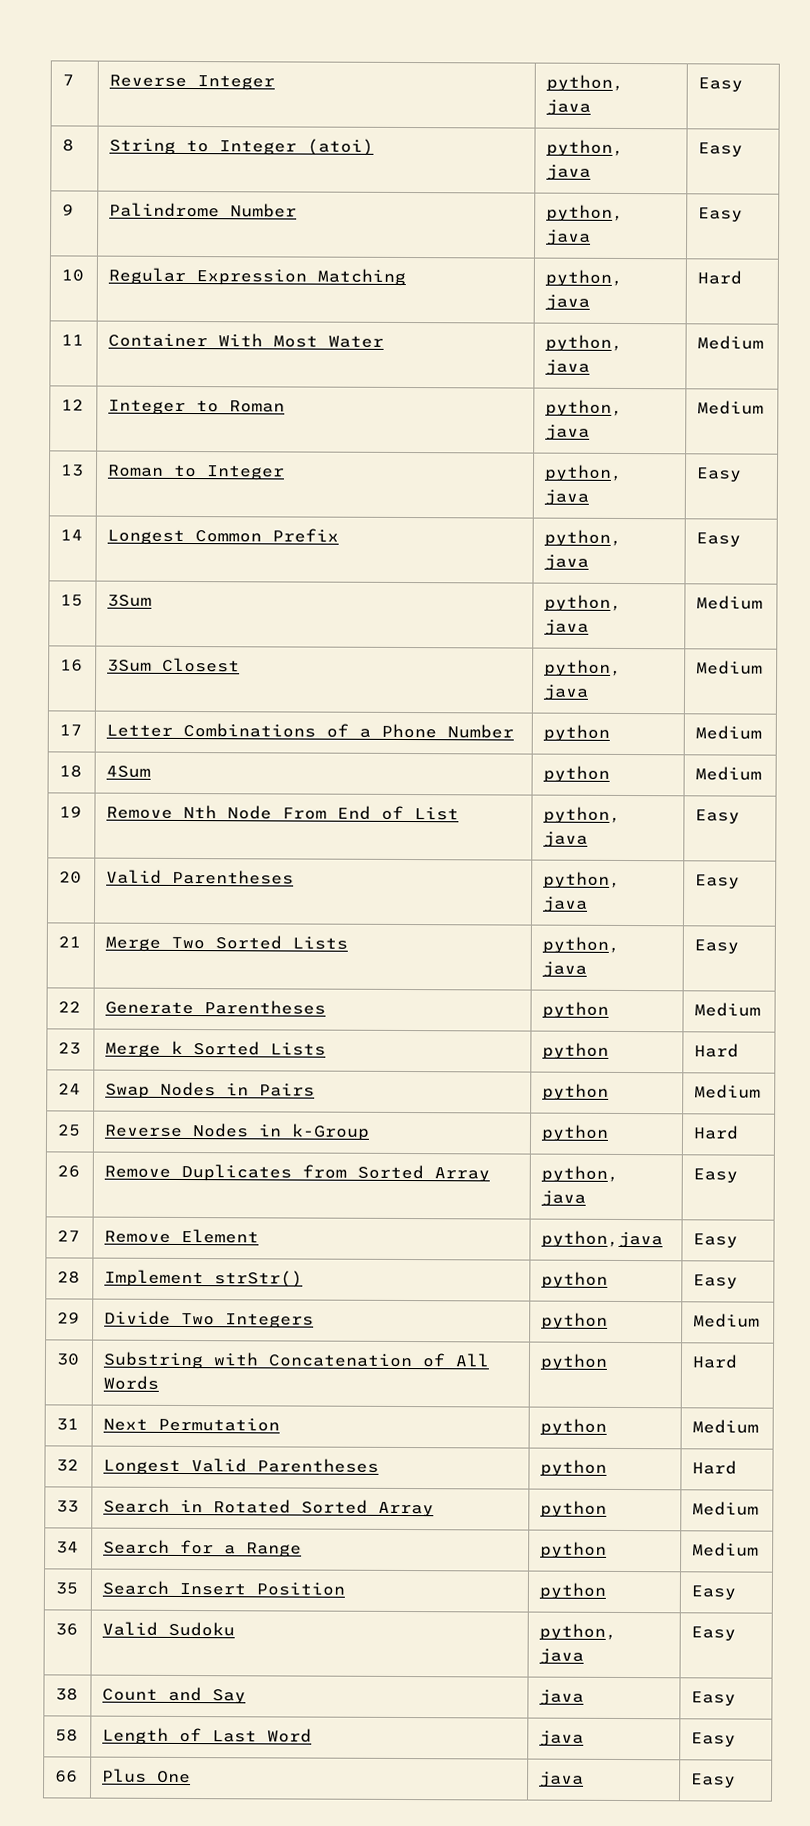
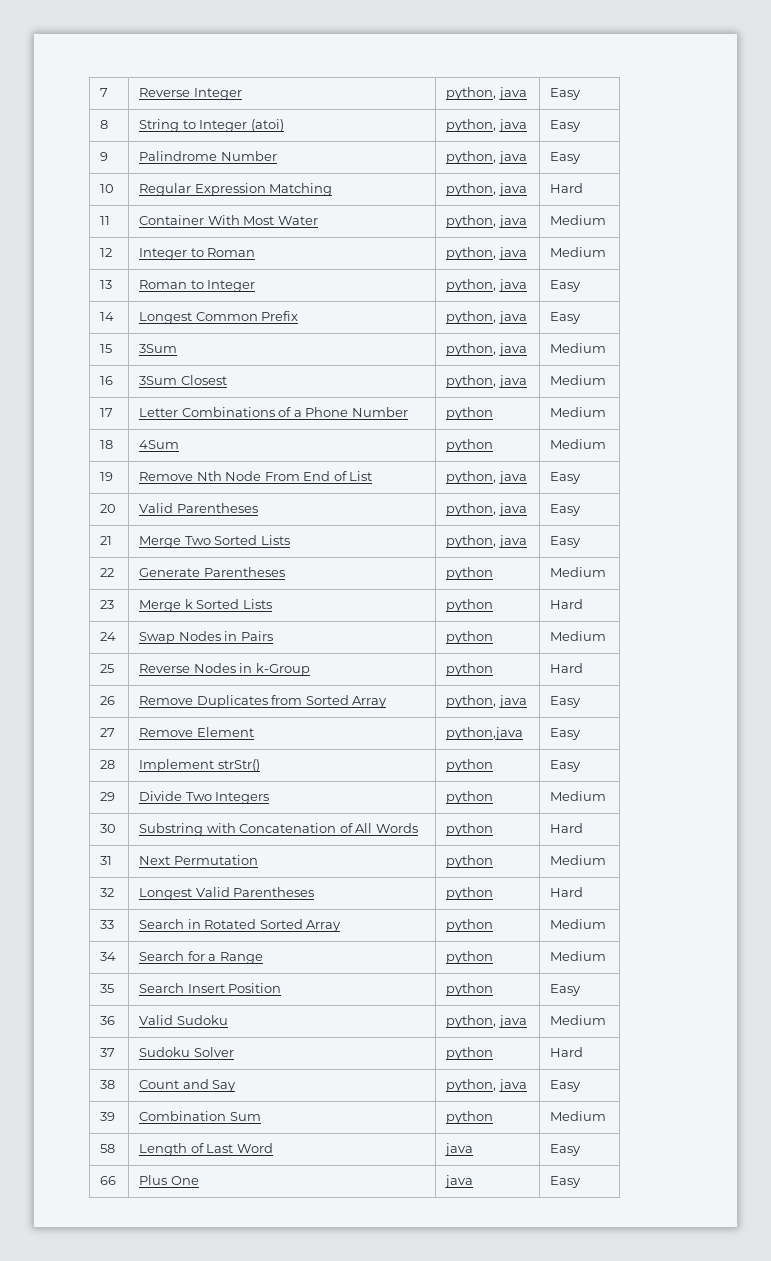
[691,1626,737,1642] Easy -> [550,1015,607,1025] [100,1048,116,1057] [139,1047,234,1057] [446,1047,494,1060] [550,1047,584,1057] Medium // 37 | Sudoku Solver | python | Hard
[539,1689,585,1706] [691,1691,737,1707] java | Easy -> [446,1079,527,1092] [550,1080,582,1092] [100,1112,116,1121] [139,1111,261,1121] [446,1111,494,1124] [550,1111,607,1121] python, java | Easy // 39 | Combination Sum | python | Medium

...

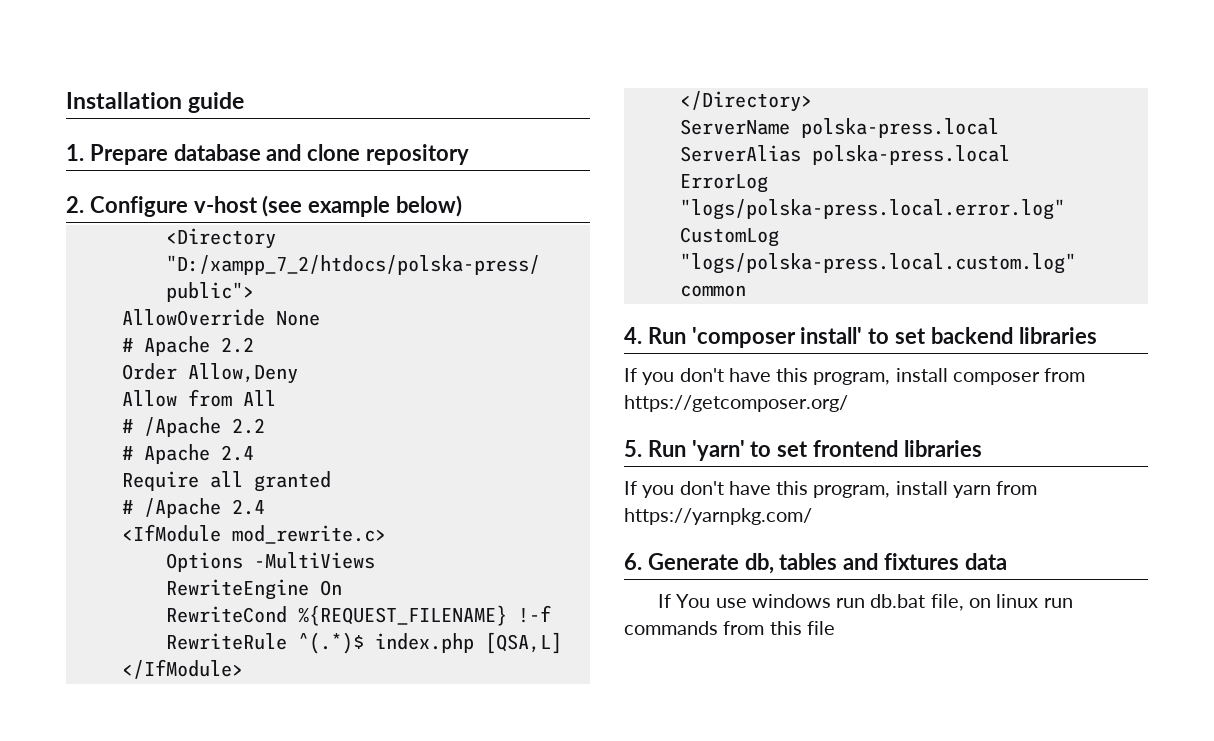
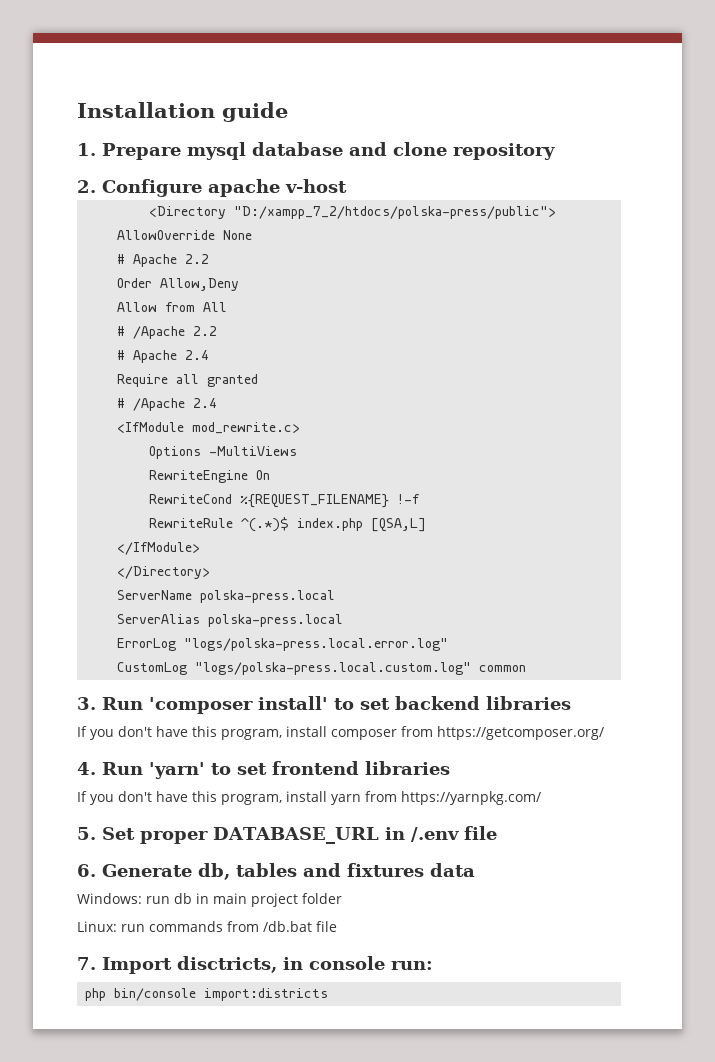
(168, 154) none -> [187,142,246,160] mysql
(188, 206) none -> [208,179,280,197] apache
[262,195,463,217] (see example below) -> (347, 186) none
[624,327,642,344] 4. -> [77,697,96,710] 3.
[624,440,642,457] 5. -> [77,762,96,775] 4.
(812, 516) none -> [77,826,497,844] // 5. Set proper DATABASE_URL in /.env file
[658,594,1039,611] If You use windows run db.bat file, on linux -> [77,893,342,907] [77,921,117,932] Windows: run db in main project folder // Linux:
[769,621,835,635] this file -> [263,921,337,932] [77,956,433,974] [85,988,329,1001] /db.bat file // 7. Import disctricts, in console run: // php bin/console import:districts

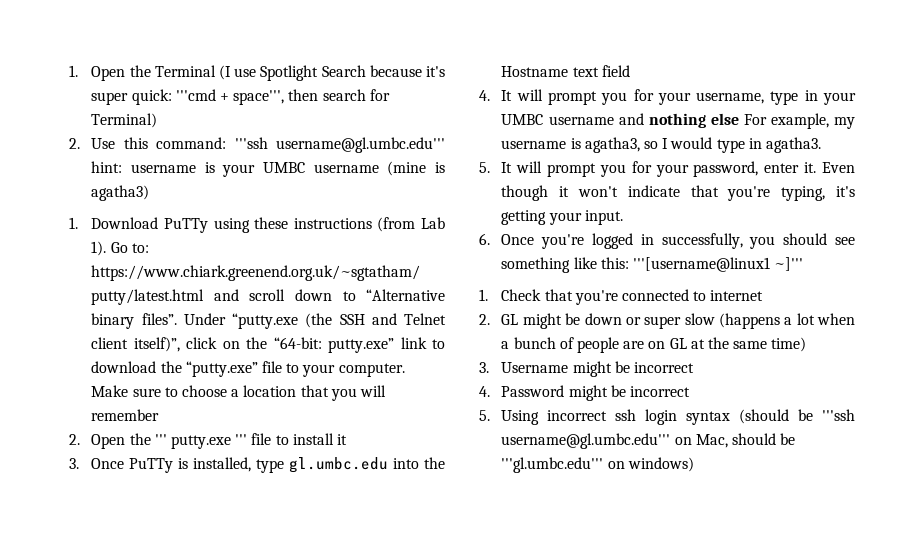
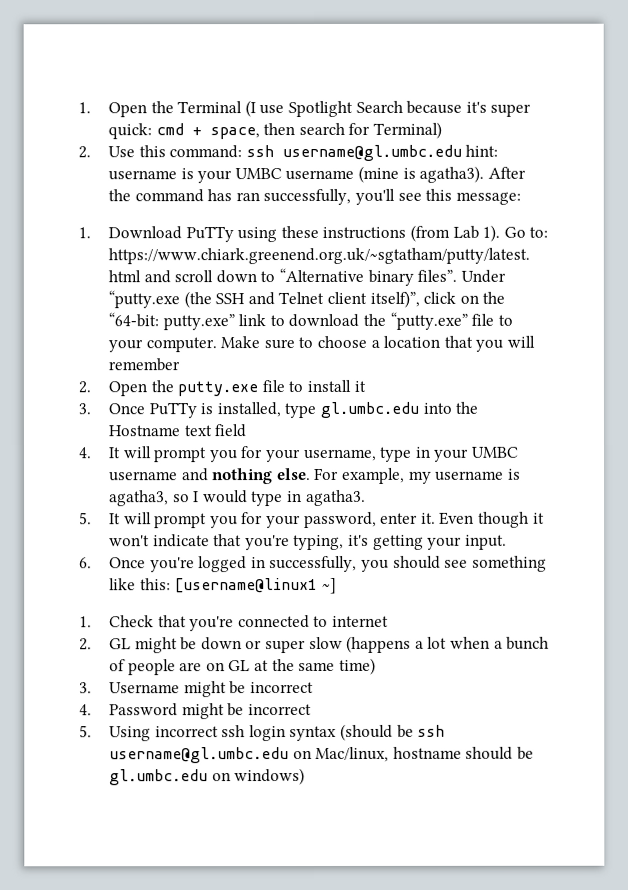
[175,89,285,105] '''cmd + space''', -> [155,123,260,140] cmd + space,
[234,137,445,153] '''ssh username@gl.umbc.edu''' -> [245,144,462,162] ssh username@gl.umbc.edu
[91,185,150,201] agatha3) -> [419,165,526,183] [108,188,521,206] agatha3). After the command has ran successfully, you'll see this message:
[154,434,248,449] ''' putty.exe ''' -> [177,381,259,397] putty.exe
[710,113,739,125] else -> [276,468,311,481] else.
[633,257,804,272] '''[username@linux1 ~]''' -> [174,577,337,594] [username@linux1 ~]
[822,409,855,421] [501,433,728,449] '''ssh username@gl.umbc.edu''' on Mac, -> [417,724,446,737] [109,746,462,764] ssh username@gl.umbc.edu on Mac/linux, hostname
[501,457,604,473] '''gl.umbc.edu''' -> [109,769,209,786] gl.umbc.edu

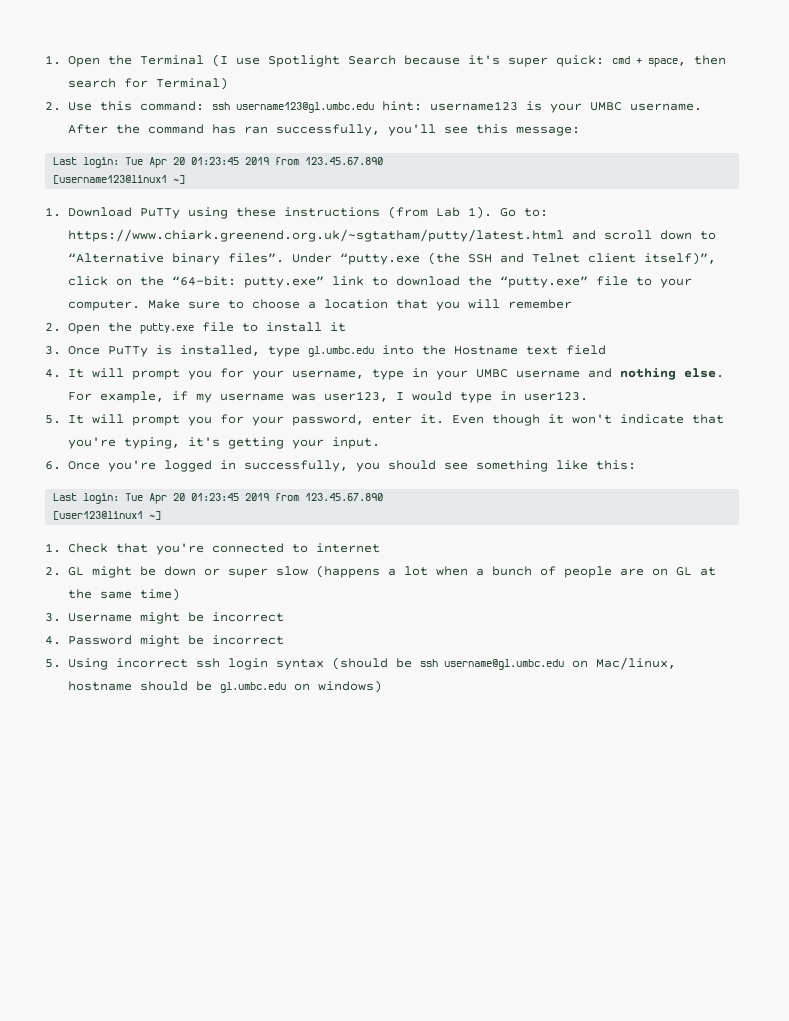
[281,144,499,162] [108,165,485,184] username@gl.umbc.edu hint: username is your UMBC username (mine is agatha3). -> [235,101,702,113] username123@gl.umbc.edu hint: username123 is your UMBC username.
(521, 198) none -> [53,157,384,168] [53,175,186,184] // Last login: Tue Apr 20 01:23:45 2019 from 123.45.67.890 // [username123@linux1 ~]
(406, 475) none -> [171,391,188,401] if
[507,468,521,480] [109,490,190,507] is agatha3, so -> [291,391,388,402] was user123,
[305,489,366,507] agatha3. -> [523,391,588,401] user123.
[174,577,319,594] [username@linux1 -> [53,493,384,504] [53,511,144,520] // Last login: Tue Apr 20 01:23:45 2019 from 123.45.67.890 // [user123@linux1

■ Your assignment ■
Respond with only the number of lines in the data that include the string "Easy".

■ Task answer ■
2